EXERCISE OBJECTIVE:
For the entries below, state how many lines contain the word "text" and add nothing else.

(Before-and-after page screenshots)
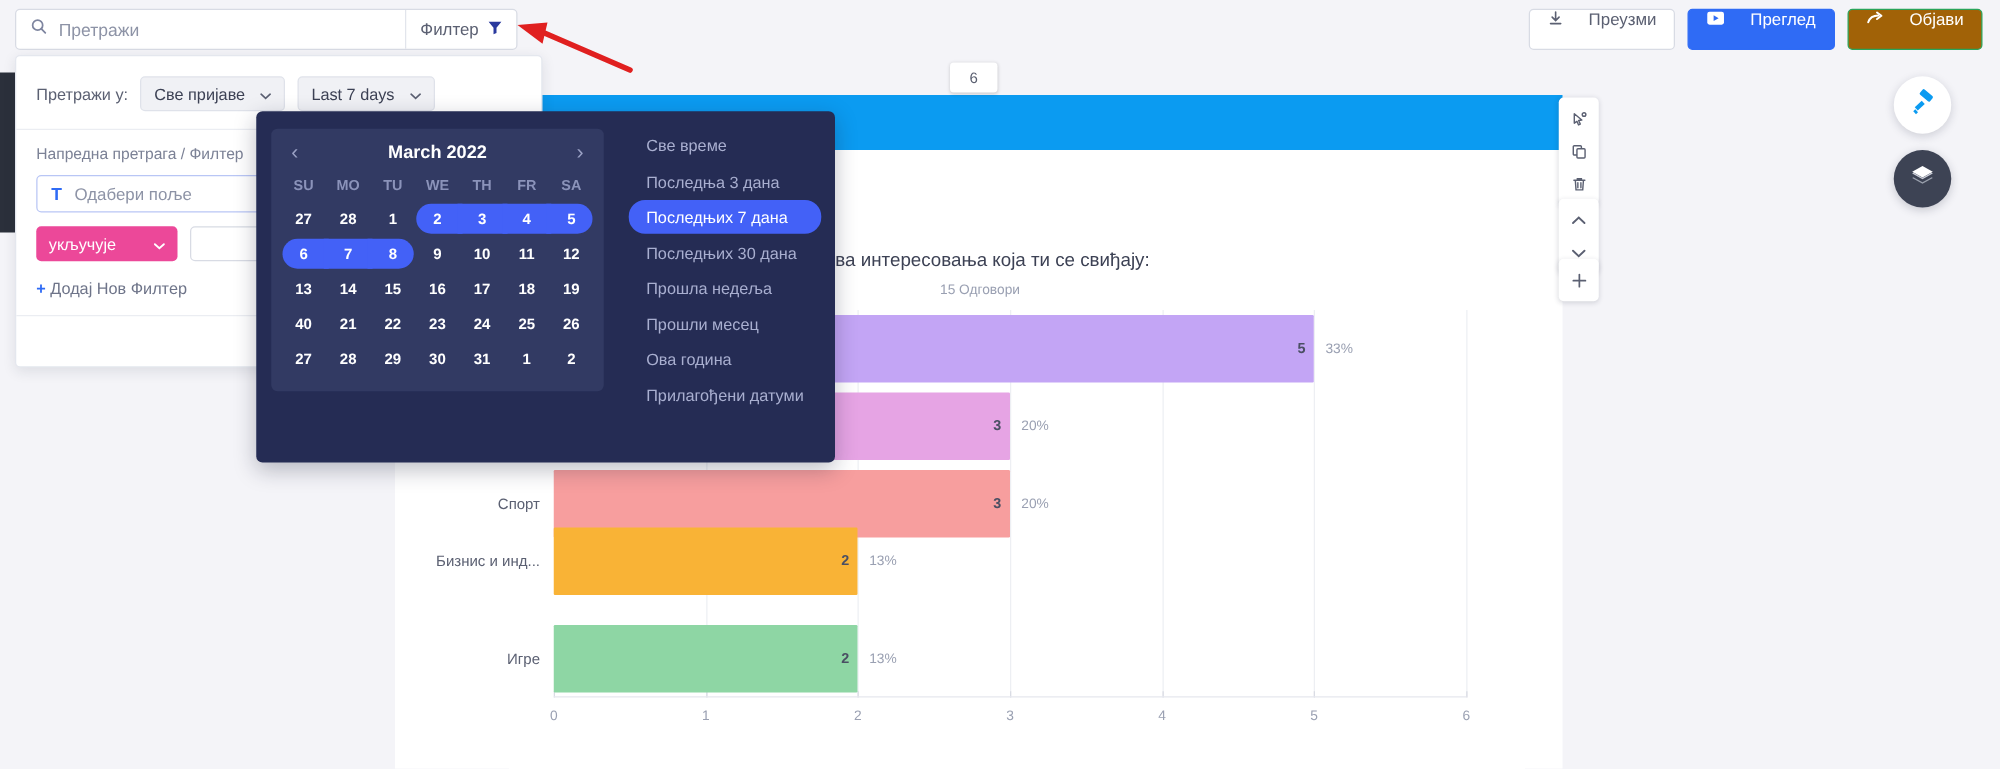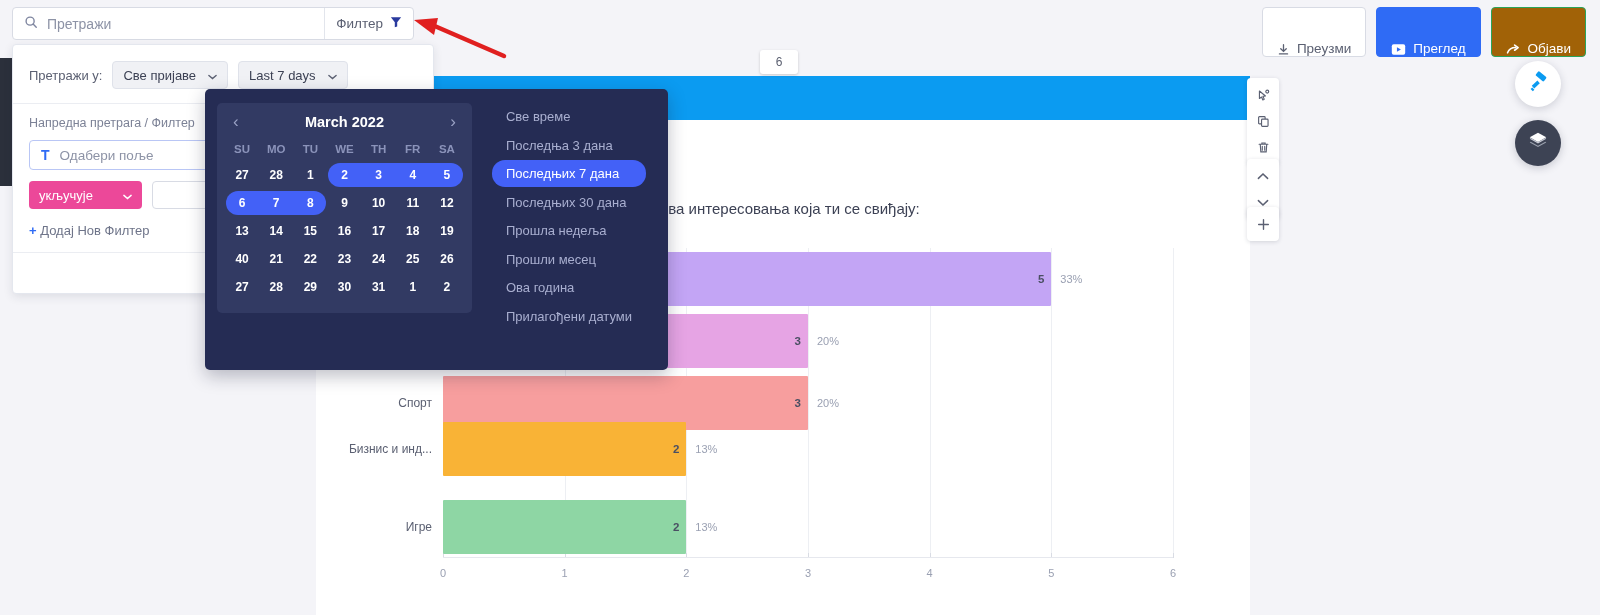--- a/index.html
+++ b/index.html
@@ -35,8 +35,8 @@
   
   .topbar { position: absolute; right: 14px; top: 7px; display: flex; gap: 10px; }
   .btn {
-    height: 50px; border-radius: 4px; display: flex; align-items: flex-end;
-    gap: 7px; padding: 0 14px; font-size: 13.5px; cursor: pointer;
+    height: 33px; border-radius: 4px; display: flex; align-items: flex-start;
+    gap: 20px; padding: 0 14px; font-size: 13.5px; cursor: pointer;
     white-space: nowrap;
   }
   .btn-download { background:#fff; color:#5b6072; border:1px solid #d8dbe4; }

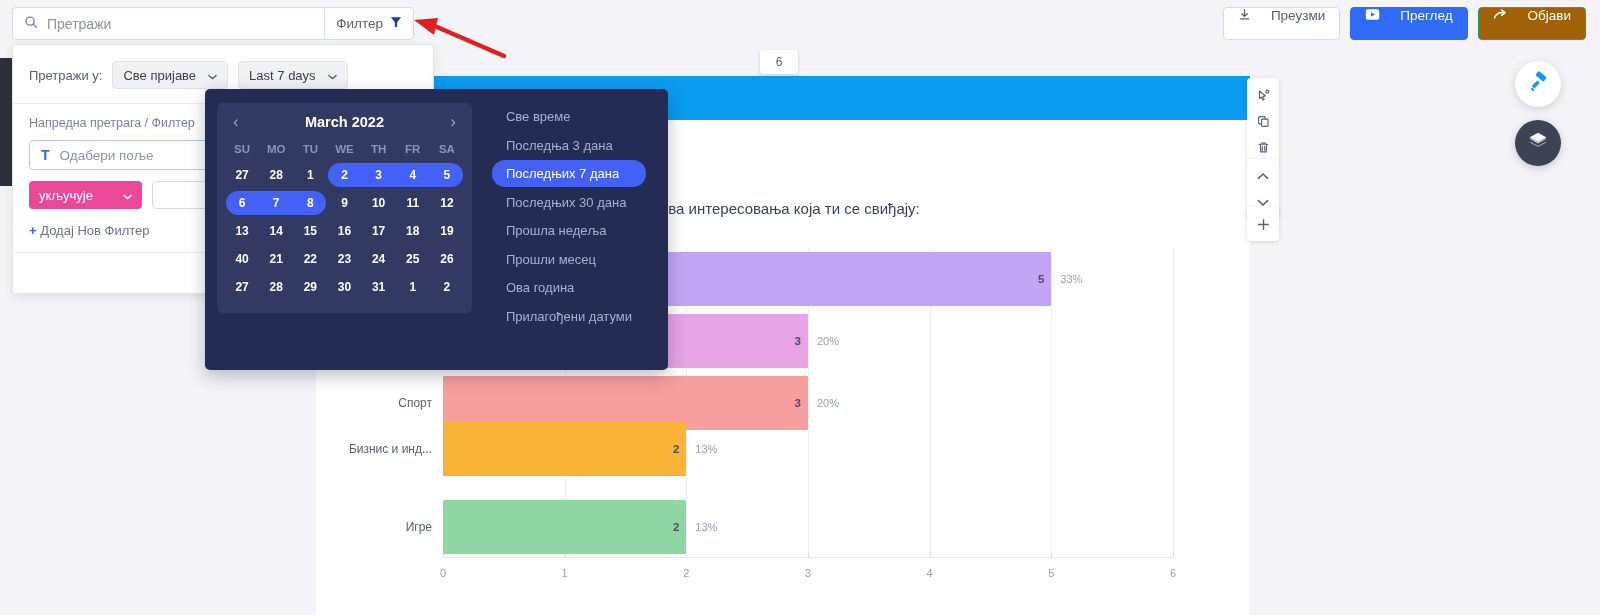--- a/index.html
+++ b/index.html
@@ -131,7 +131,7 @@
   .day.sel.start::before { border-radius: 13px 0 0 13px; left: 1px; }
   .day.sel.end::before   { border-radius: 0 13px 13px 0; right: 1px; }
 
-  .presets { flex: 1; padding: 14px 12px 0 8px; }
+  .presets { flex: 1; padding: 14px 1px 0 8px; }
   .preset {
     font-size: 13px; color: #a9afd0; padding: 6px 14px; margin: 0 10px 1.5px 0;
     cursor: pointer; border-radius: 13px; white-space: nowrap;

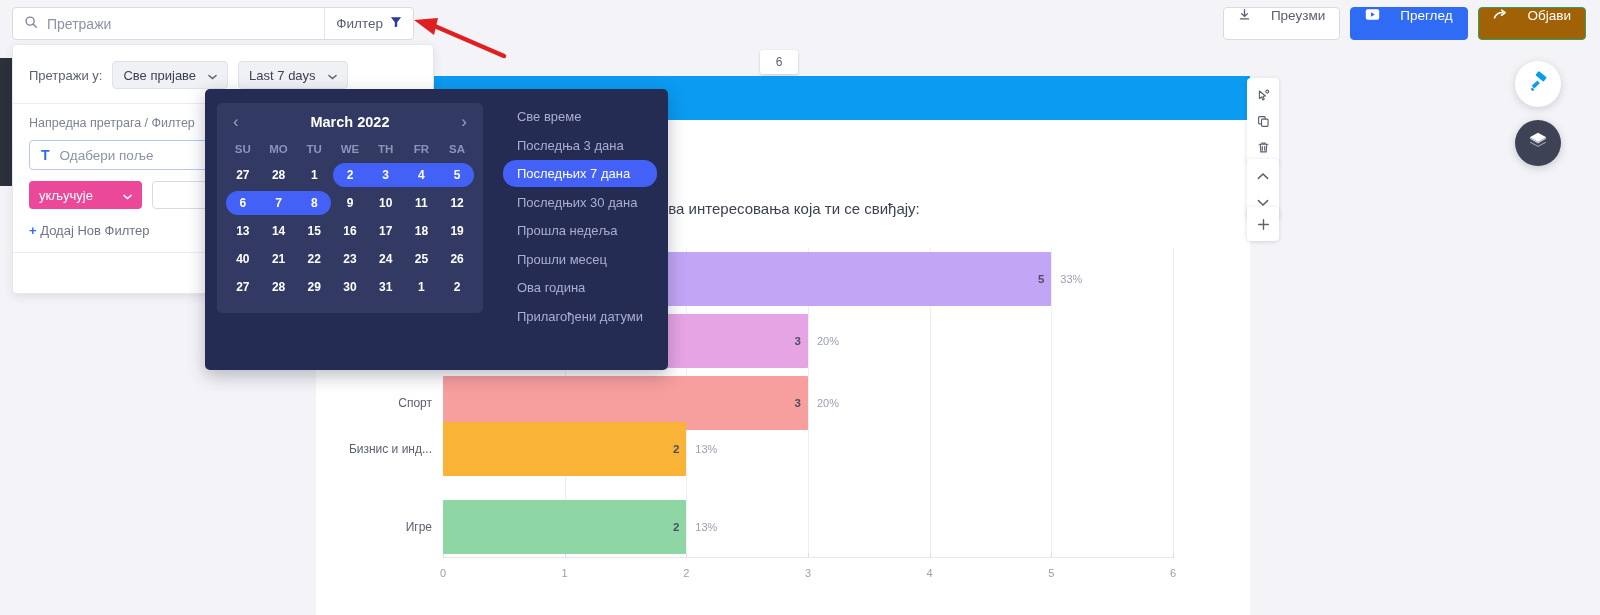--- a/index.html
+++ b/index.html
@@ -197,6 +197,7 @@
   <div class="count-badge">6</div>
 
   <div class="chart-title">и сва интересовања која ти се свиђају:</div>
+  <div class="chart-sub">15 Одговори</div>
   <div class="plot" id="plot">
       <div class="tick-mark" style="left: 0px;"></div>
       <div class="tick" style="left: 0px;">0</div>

...

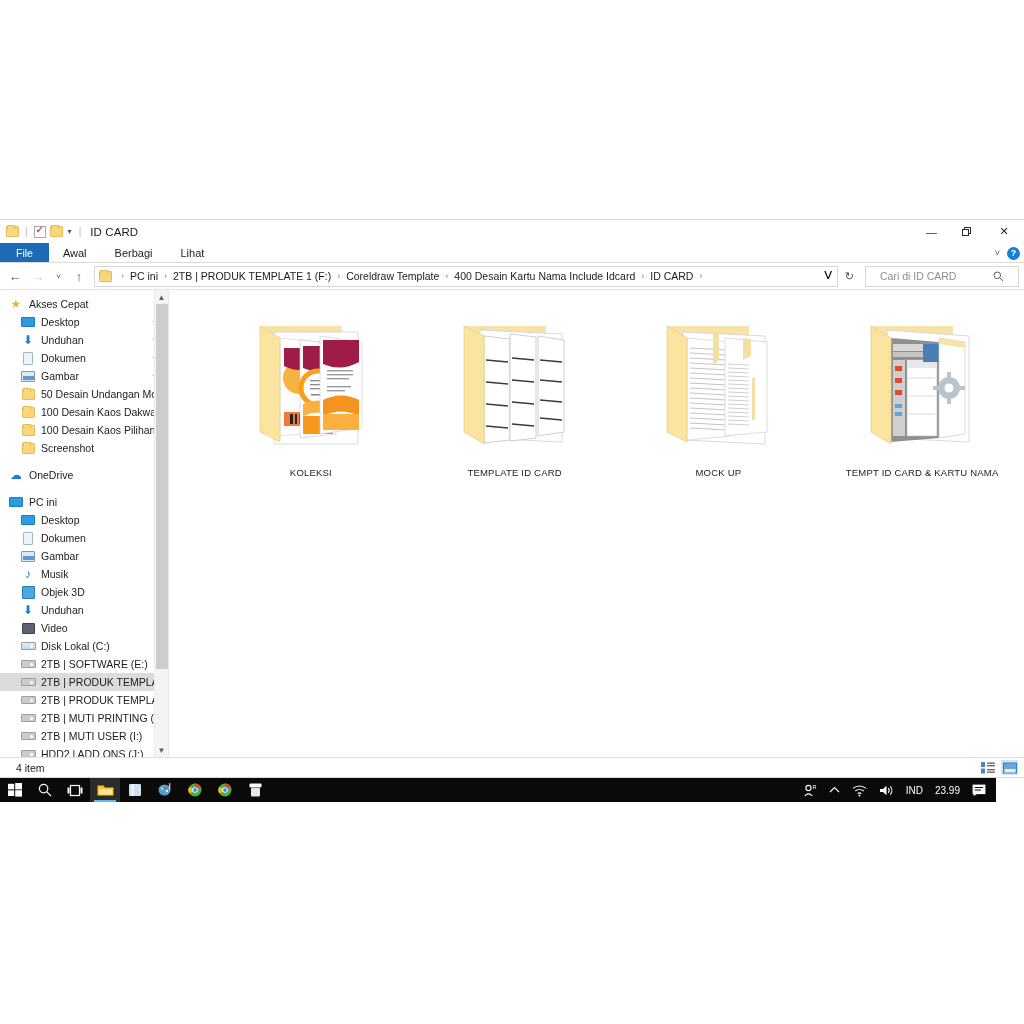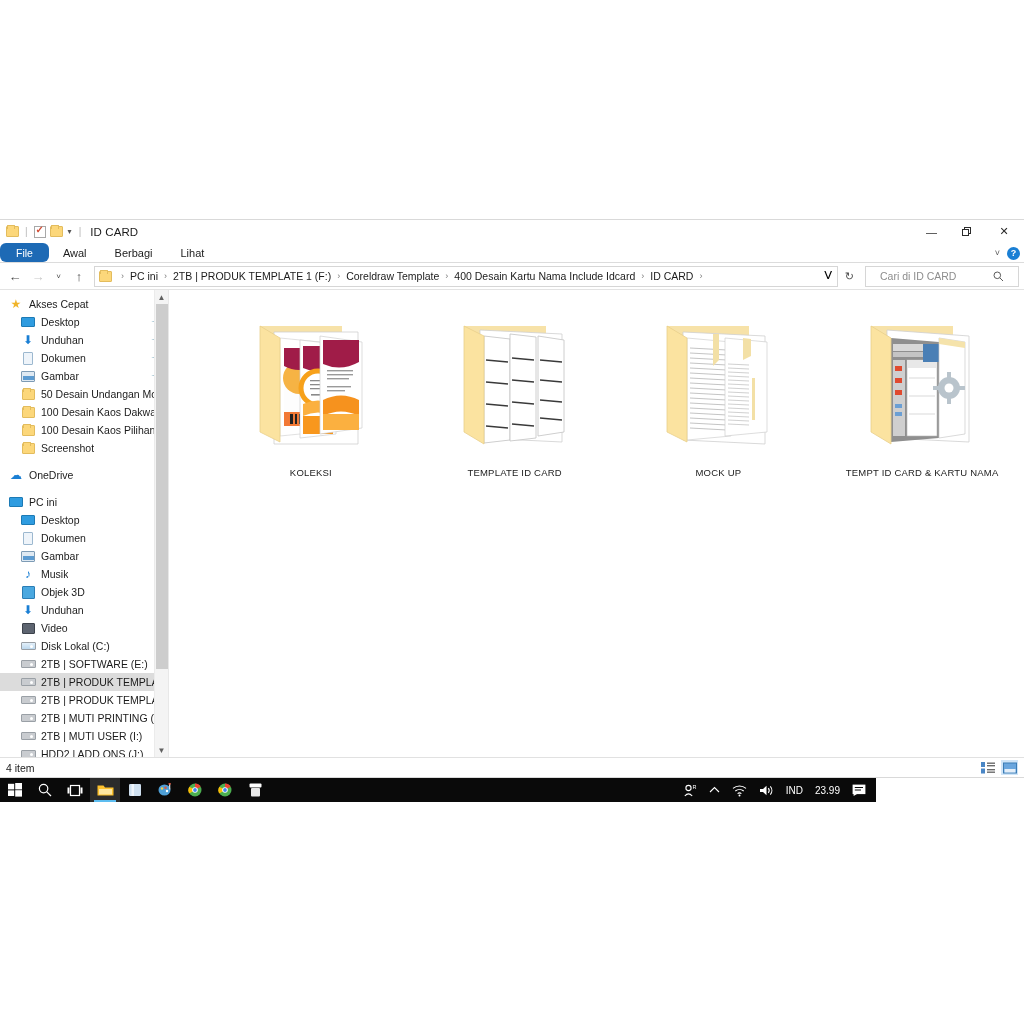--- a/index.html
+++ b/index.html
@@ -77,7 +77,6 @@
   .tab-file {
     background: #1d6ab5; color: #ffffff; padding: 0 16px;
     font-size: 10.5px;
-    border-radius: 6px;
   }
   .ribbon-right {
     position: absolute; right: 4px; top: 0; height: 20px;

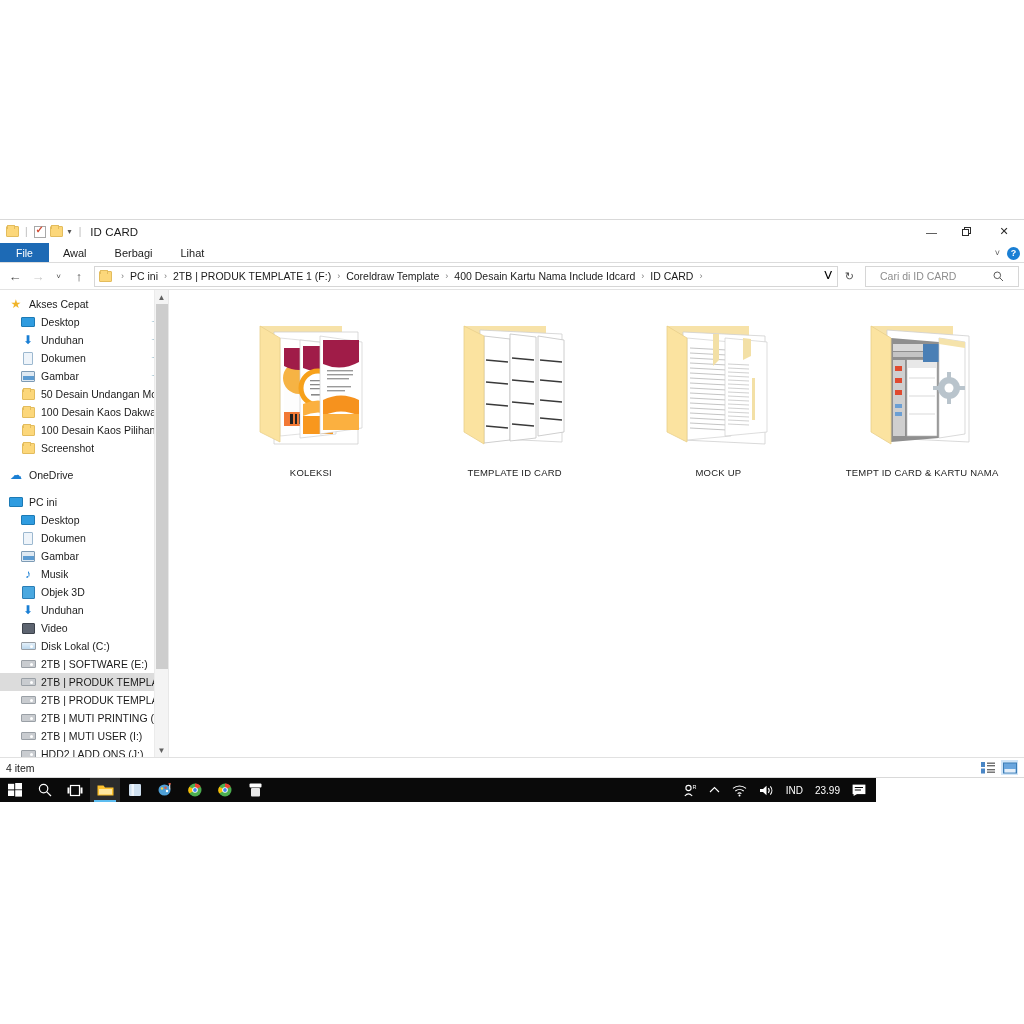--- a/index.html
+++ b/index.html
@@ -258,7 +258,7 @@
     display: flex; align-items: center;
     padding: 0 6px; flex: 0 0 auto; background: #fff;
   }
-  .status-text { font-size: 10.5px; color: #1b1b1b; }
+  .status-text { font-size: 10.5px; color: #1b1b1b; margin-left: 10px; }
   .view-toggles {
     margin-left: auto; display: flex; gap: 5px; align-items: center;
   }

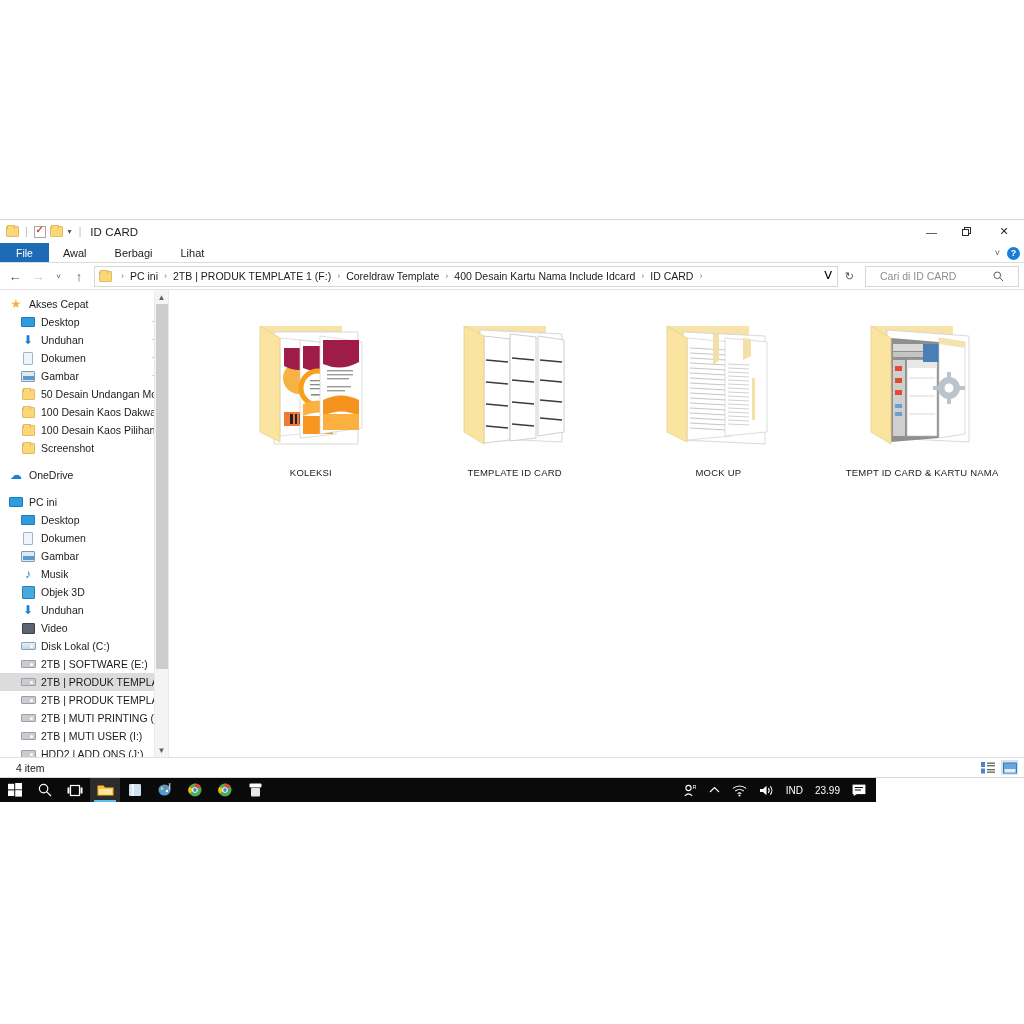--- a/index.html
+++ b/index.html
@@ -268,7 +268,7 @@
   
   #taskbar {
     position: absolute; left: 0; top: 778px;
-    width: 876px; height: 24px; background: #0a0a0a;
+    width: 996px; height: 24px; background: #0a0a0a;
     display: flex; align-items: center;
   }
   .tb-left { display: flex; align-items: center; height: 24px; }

THE ANSWER:
2